IEEE Trans Syst Man Cybern B Cybern. 2002;32(1):21-31. doi: 10.1109/3477.979956.
The authors present a method for decomposition of Bayesian networks into their maximal prime subgraphs. The correctness of the method is proven and results relating the maximal prime subgraph decomposition (MPD) to the maximal complete subgraphs of the moral graph of the original Bayesian network are presented. The maximal prime subgraphs of a Bayesian network can be organized as a tree which can be used as the computational structure for LAZY propagation. We also identify a number of tasks performed on Bayesian networks that can benefit from MPD. These tasks are: divide and conquer triangulation, hybrid propagation algorithms combining exact and approximative inference techniques, and incremental construction of junction trees.
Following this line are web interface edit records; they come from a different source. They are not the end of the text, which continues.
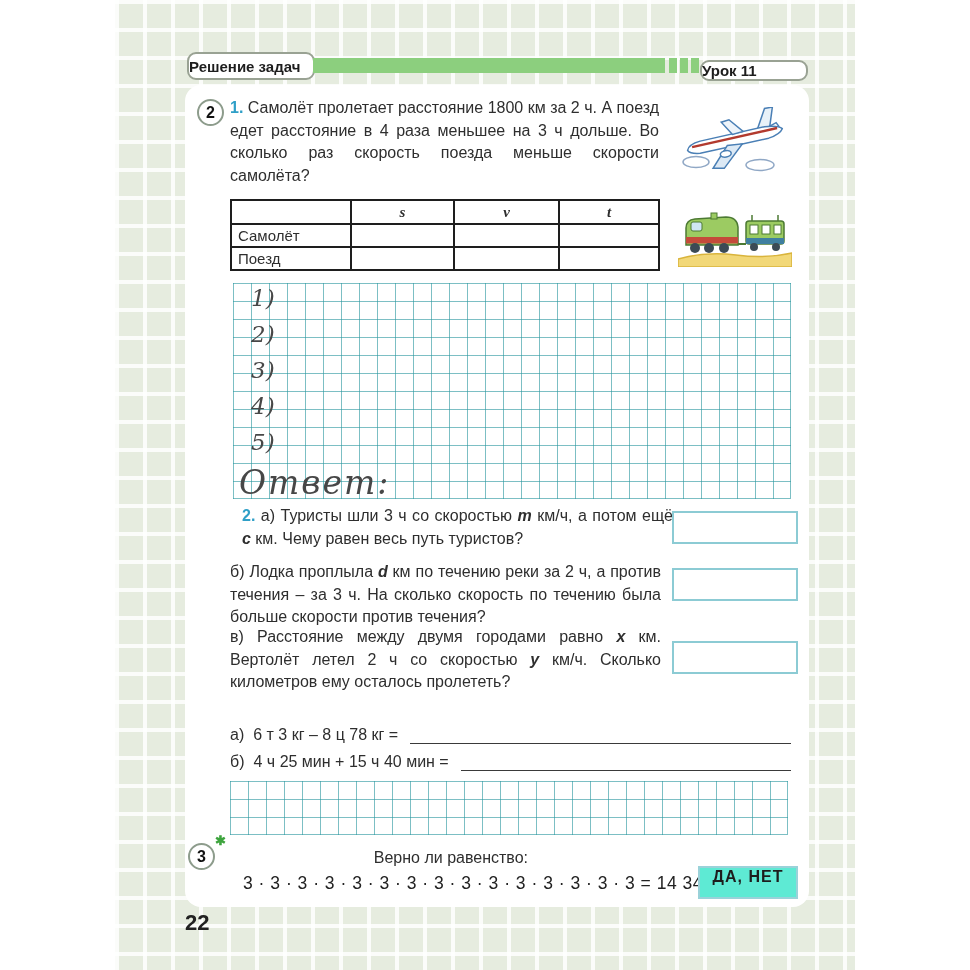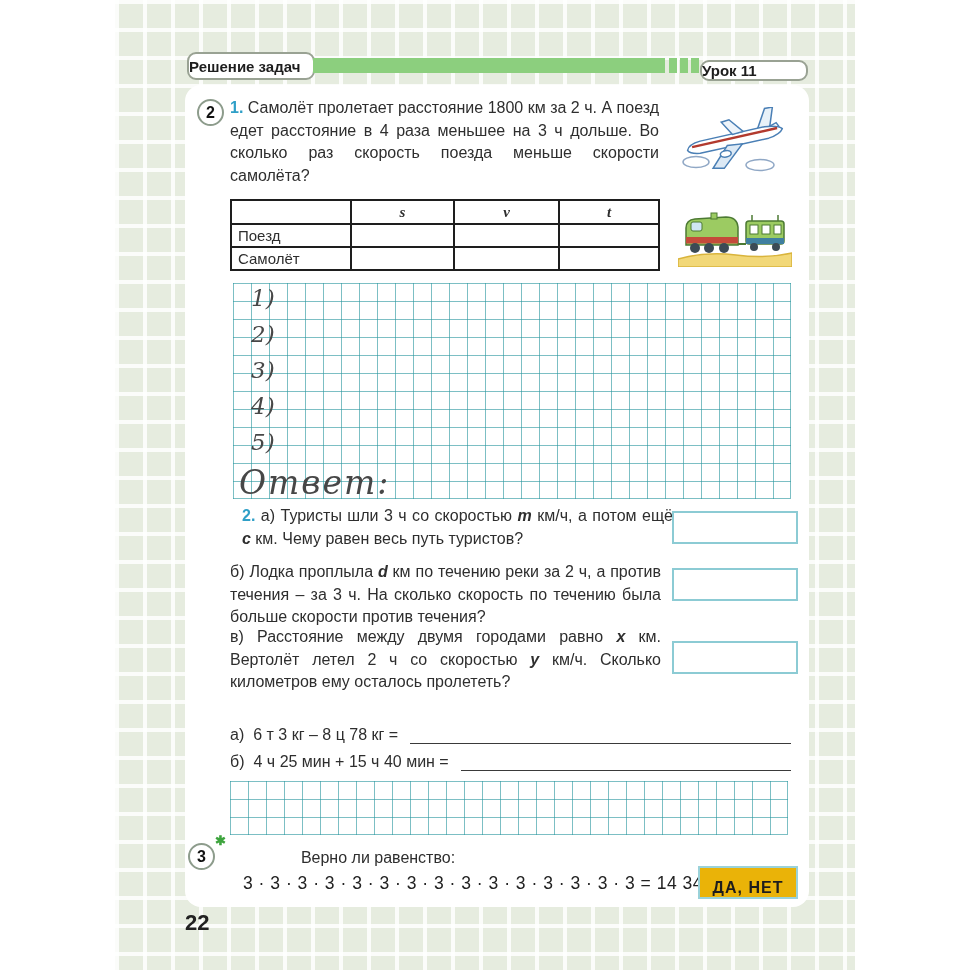--- a/index.html
+++ b/index.html
@@ -143,13 +143,13 @@
           <th>t</th>
         </tr>
         <tr>
-          <td>Поезд</td>
+          <td>Самолёт</td>
           <td></td>
           <td></td>
           <td></td>
         </tr>
         <tr>
-          <td>Самолёт</td>
+          <td>Поезд</td>
           <td></td>
           <td></td>
           <td></td>

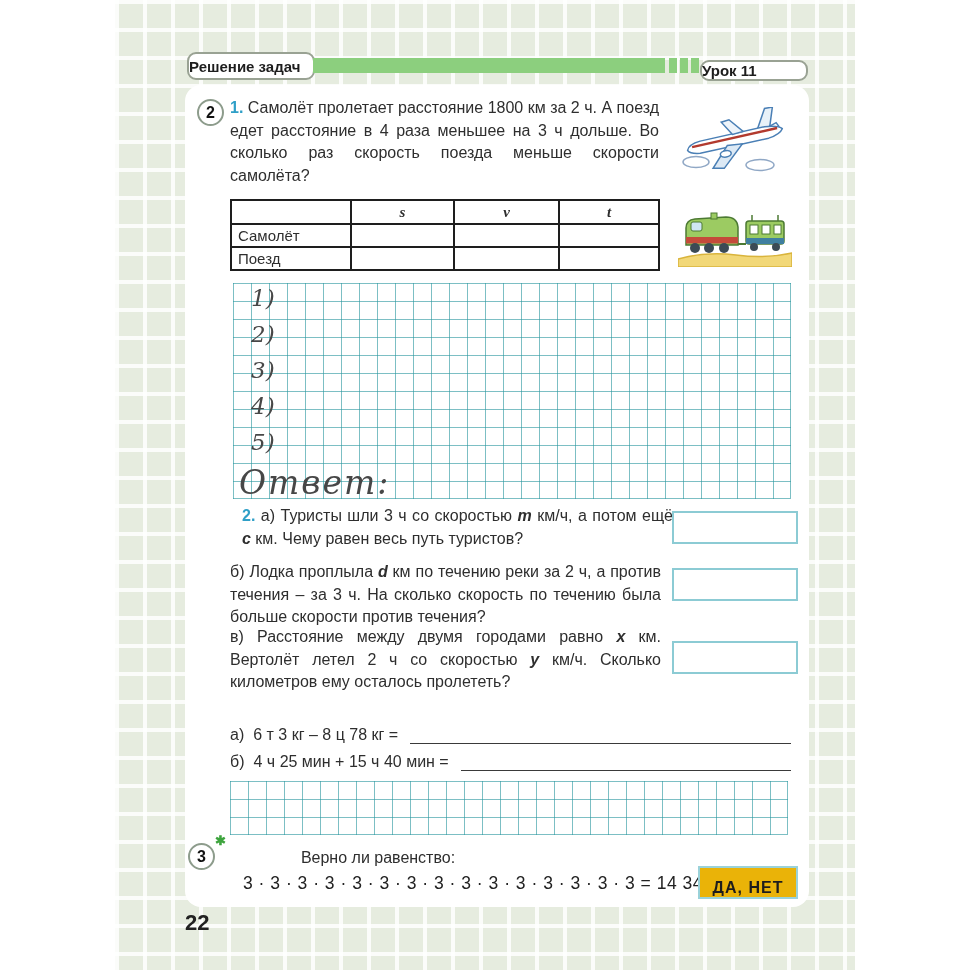--- a/index.html
+++ b/index.html
@@ -234,7 +234,7 @@
         <span>3</span>
       </div>
       <span class="star" style="left:30px; top:748px;">✱</span>
-      <p class="txt" style="left:43px; top:762px; width:300px; text-align:center;">
+      <p class="txt" style="left:43px; top:762px; width:300px; text-align:right;">
         <span>Верно ли равенство:</span>
       </p>
       <div class="eq">3 · 3 · 3 · 3 · 3 · 3 · 3 · 3 · 3 · 3 · 3 · 3 · 3 · 3 · 3  =  14 348 907</div>

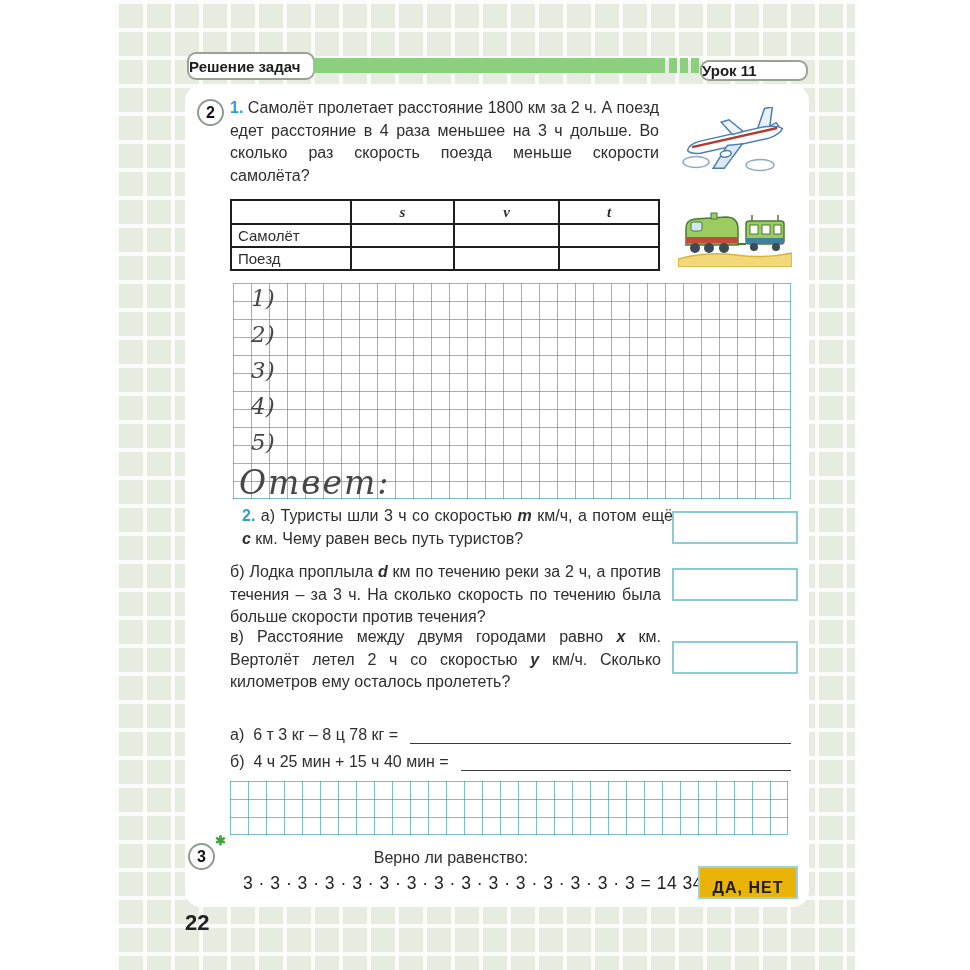--- a/index.html
+++ b/index.html
@@ -77,7 +77,7 @@
   .eq { position:absolute; left:58px; top:788px; font-size:17.5px; color:#222; letter-spacing:.5px; white-space:nowrap; }
   .danet {
     position:absolute; left:513px; top:781px; width:100px; height:33px;
-    border:2px solid #9ad2d9; background:#eab308; display:flex; align-items:flex-end; justify-content:center;
+    border:2px solid #9ad2d9; background:#5eead4; display:flex; align-items:flex-start; justify-content:center;
     font-weight:bold; font-size:16px; letter-spacing:1px; color:#1d1d1d;
   }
We compare the proposed algorithm with standard algorithms for decomposition of undirected graphs into their maximal prime subgraphs. The discussion shows that the proposed algorithm is simpler, more easy to comprehend, and it has the same complexity as the standard algorithms.
作者提出了一种将贝叶斯网络分解为其最大素子图的方法。该方法的正确性得到了证明,并给出了将最大素子图分解(MPD)与原始贝叶斯网络道德图的最大完全子图相关的结果。贝叶斯网络的最大素子图可以组织成一棵树,该树可作为LAZY传播的计算结构。我们还确定了一些在贝叶斯网络上执行的任务,这些任务可以从MPD中受益。这些任务是:分治三角剖分、结合精确和近似推理技术的混合传播算法以及连接树的增量构建。我们将所提出的算法与将无向图分解为其最大素子图的标准算法进行了比较。讨论表明,所提出的算法更简单、更易于理解,并且与标准算法具有相同的复杂度。